> DATASET RECORDS
○ ○ ○ ○
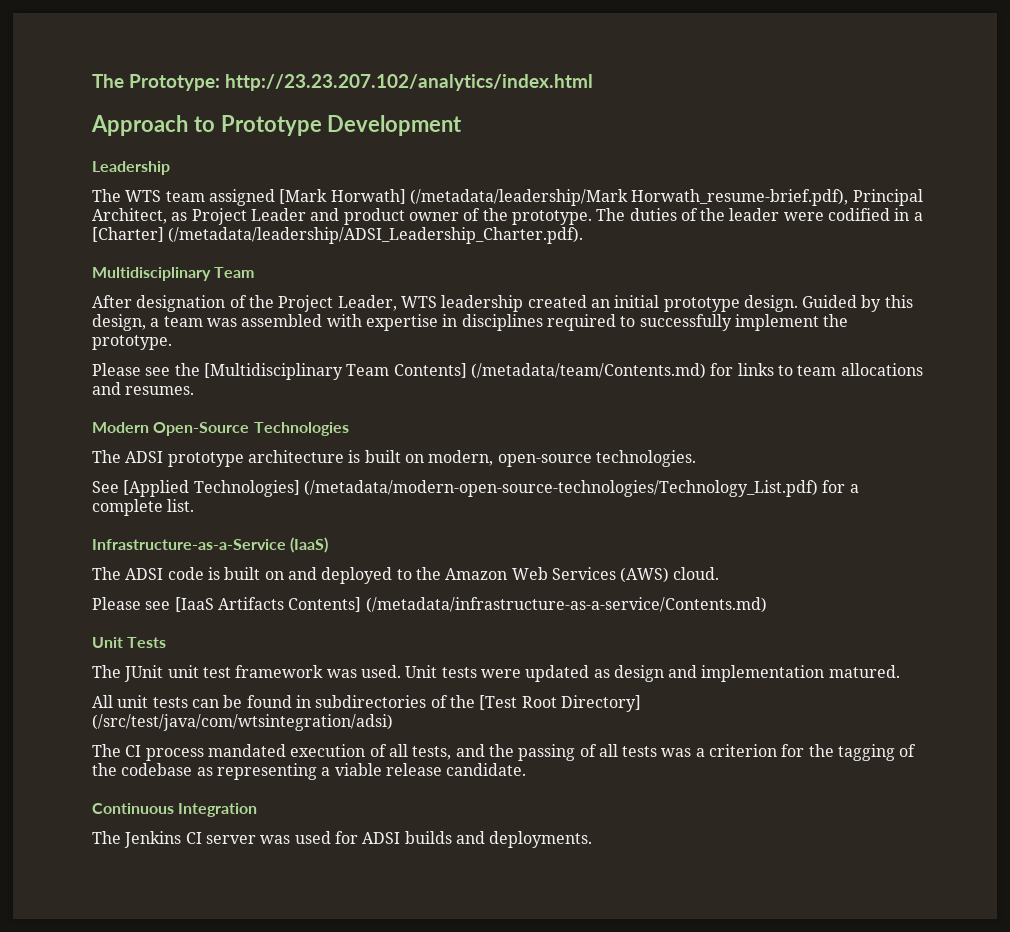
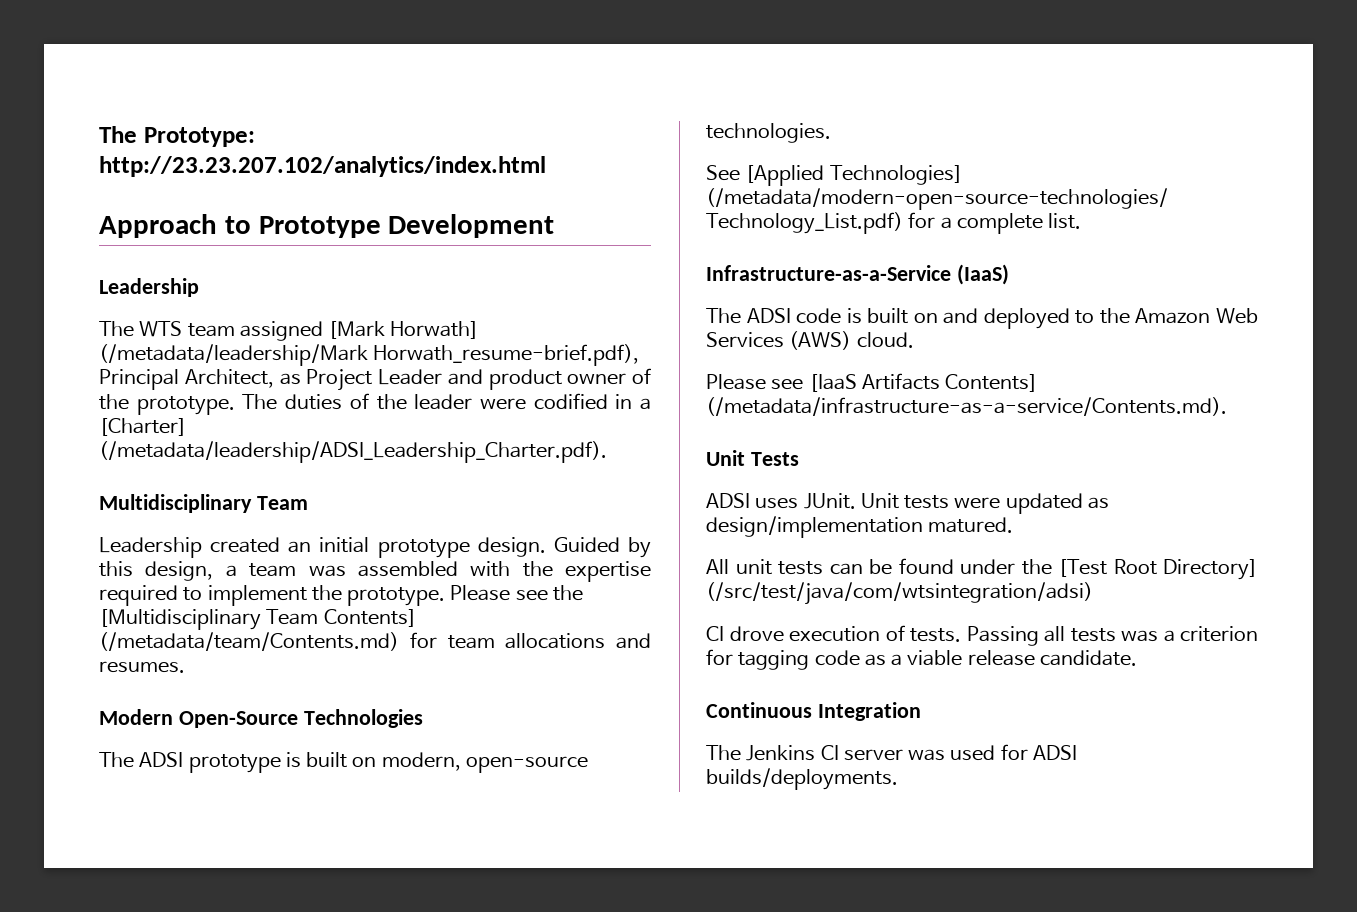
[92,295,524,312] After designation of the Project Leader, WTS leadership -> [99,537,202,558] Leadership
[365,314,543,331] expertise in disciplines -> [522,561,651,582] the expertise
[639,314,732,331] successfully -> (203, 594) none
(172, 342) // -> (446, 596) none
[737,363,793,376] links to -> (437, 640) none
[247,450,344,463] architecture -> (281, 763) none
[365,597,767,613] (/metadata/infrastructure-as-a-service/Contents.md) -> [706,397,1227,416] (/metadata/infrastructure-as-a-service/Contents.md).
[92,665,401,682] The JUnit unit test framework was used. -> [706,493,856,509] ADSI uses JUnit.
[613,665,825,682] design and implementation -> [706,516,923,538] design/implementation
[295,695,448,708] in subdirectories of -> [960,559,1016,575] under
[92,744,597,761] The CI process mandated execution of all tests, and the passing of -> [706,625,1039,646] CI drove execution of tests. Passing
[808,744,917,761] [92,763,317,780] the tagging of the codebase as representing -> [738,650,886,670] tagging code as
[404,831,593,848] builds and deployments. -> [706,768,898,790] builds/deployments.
○ ○ ○ ○
> WORK ITEM
Count the lines of the material that contain the word "none" and state the resulting number without further remark.

> FINISHED EXERCISE
4